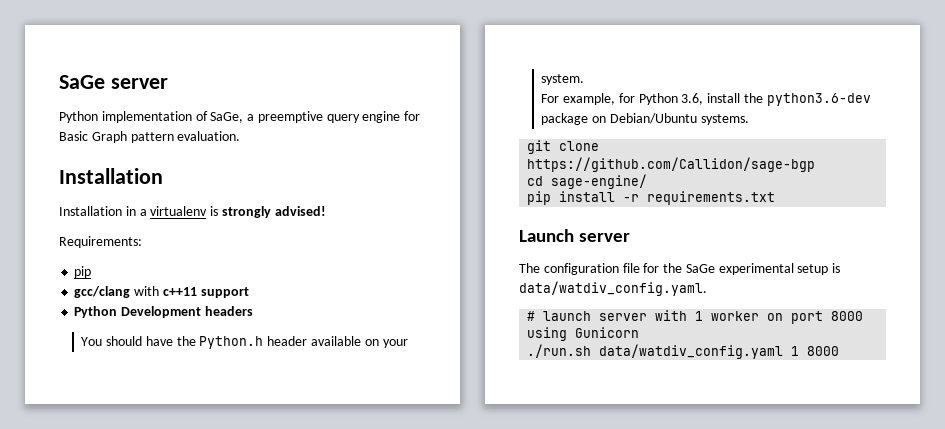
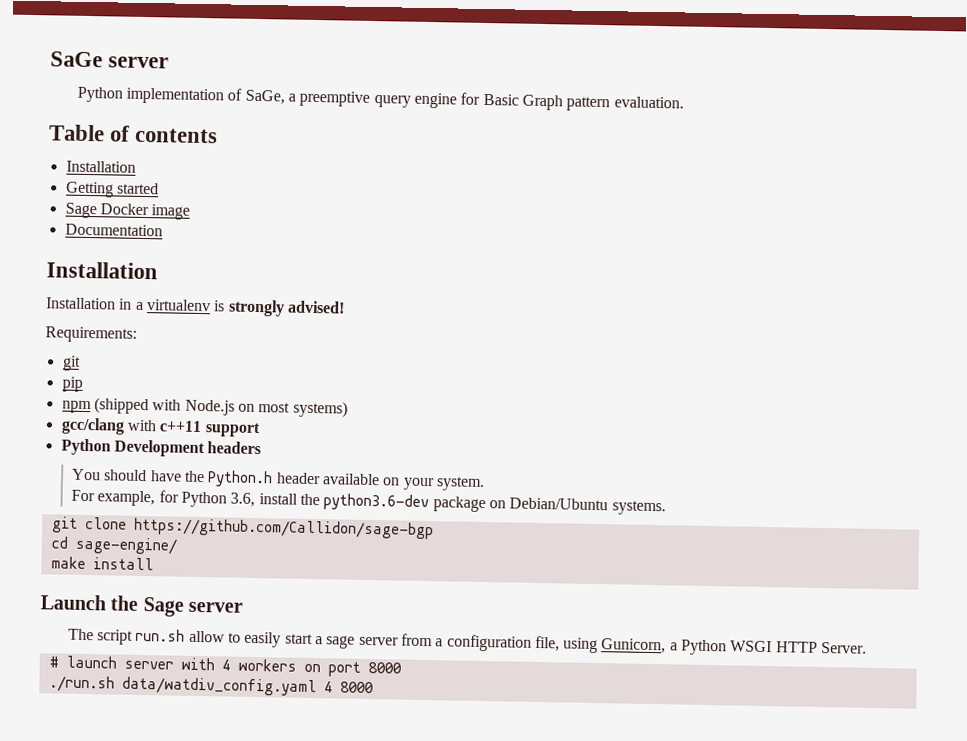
(241, 136) none -> [48,124,219,144] [65,160,136,173] [65,181,159,198] [64,202,191,220] [64,223,163,237] // Table of contents // Installation // Getting started // Sage Docker image // Documentation
[74,266,92,278] // pip -> [61,355,81,371] [61,376,83,392] [61,397,348,418] // git // pip // npm (shipped with Node.js on most systems)
[527,191,776,205] pip install -r requirements.txt -> [50,556,154,571] make install
(574, 235) none -> [110,595,184,617] the Sage
[543,263,841,275] [519,281,707,296] configuration file for the SaGe experimental setup is data/watdiv_config.yaml. -> [96,628,868,656] script run.sh allow to easily start a sage server from a configuration file, using Gunicorn, a Python WSGI HTTP Server.
[695,311,760,321] 1 worker -> [221,658,297,672] 4 workers
[527,327,640,341] using Gunicorn -> (402, 668) none
[791,346,800,356] 1 -> [323,681,333,693] 4

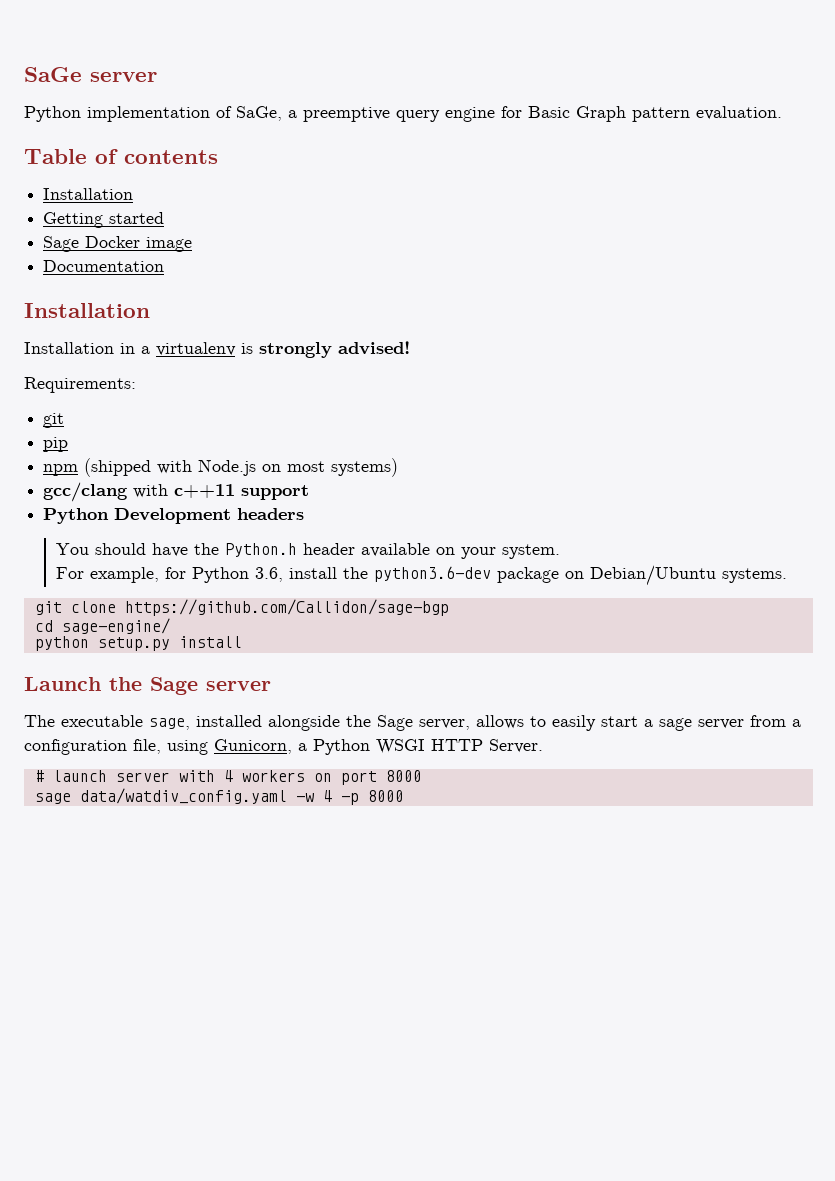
[50,556,86,570] make -> [34,636,170,651] python setup.py
[96,628,225,645] script run.sh allow -> [61,715,524,731] executable sage, installed alongside the Sage server, allows
[48,675,333,697] ./run.sh data/watdiv_config.yaml 4 -> [34,788,359,805] sage data/watdiv_config.yaml -w 4 -p

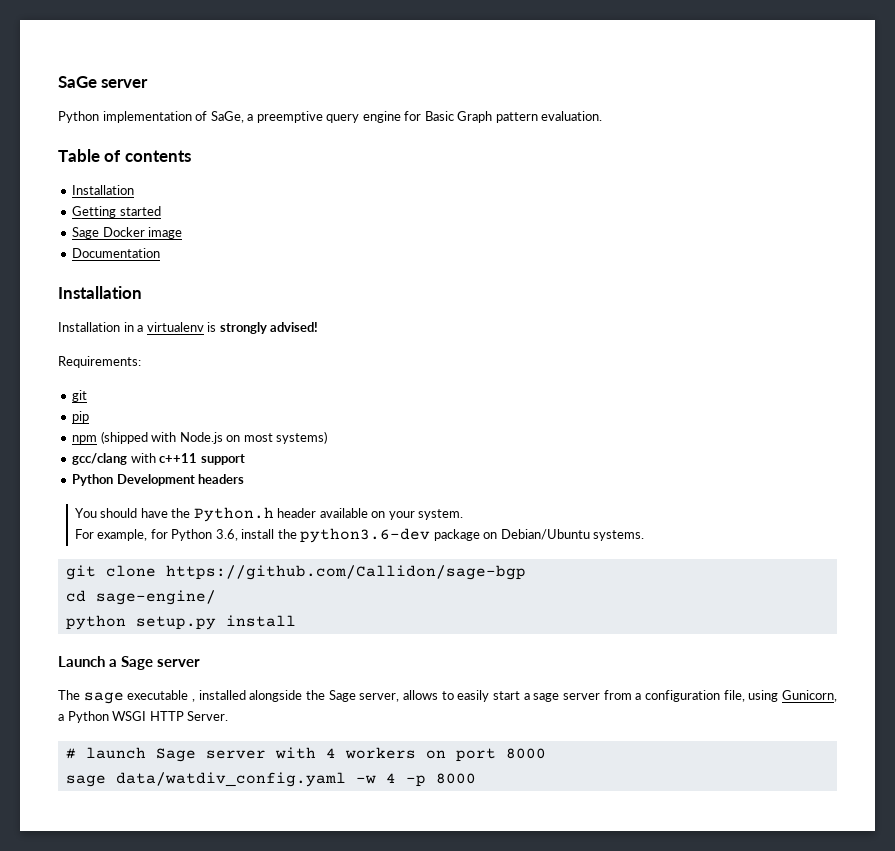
[109,677,142,691] the -> [109,659,118,667] a
[61,715,190,730] executable sage, -> [83,690,195,704] sage executable ,
(107, 776) none -> [155,748,196,762] Sage

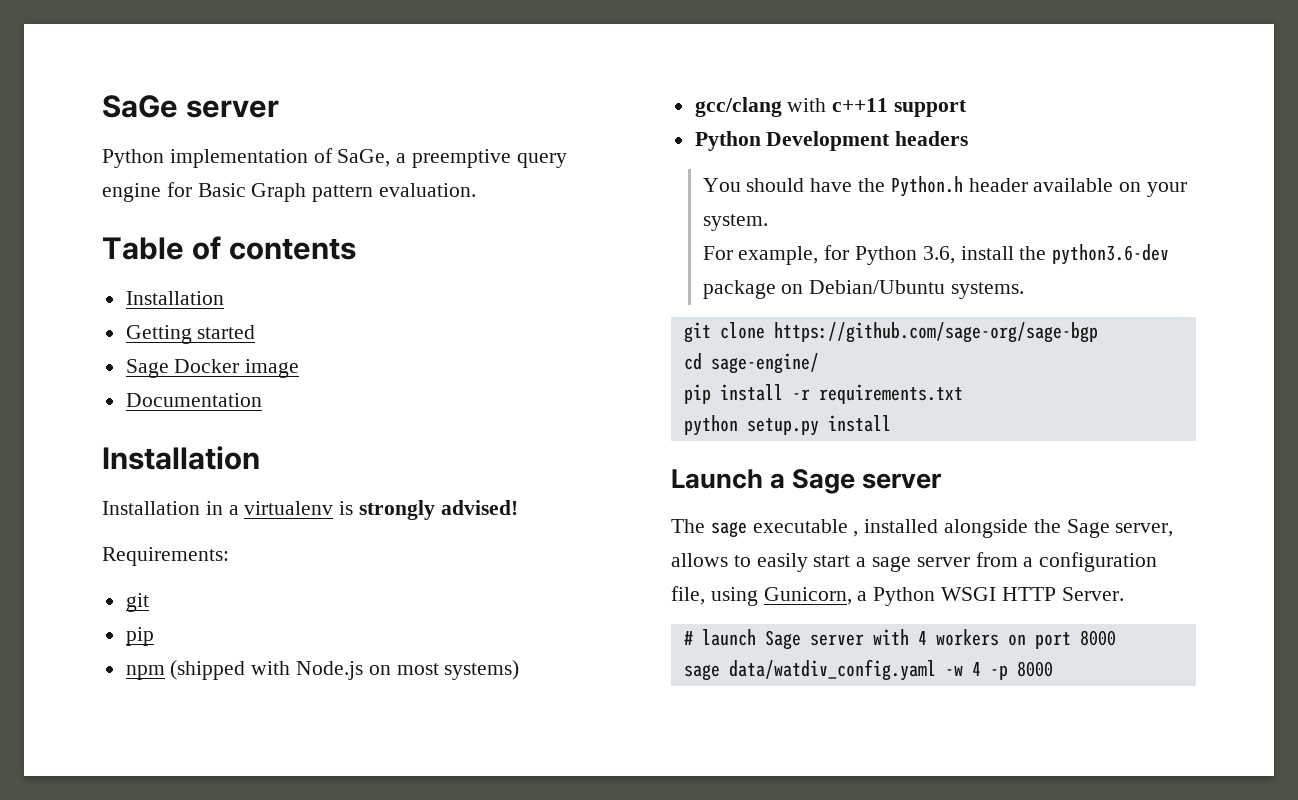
[165,565,526,580] https://github.com/Callidon/sage-bgp -> [773,322,1098,343] https://github.com/sage-org/sage-bgp
(216, 597) none -> [683,384,963,404] // pip install -r requirements.txt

---------------

WHAT YOU WILL DO => Could you return the entire listing above verbatim while dropping each picture?

EXERCISE OUTPUT =>
(241, 136) none -> [48,124,219,144] [65,160,136,173] [65,181,159,198] [64,202,191,220] [64,223,163,237] // Table of contents // Installation // Getting started // Sage Docker image // Documentation
[74,266,92,278] // pip -> [61,355,81,371] [61,376,83,392] [61,397,348,418] // git // pip // npm (shipped with Node.js on most systems)
[527,191,776,205] pip install -r requirements.txt -> [50,556,154,571] make install
(574, 235) none -> [110,595,184,617] the Sage
[543,263,841,275] [519,281,707,296] configuration file for the SaGe experimental setup is data/watdiv_config.yaml. -> [96,628,868,656] script run.sh allow to easily start a sage server from a configuration file, using Gunicorn, a Python WSGI HTTP Server.
[695,311,760,321] 1 worker -> [221,658,297,672] 4 workers
[527,327,640,341] using Gunicorn -> (402, 668) none
[791,346,800,356] 1 -> [323,681,333,693] 4

[50,556,86,570] make -> [34,636,170,651] python setup.py
[96,628,225,645] script run.sh allow -> [61,715,524,731] executable sage, installed alongside the Sage server, allows
[48,675,333,697] ./run.sh data/watdiv_config.yaml 4 -> [34,788,359,805] sage data/watdiv_config.yaml -w 4 -p

[109,677,142,691] the -> [109,659,118,667] a
[61,715,190,730] executable sage, -> [83,690,195,704] sage executable ,
(107, 776) none -> [155,748,196,762] Sage

[165,565,526,580] https://github.com/Callidon/sage-bgp -> [773,322,1098,343] https://github.com/sage-org/sage-bgp
(216, 597) none -> [683,384,963,404] // pip install -r requirements.txt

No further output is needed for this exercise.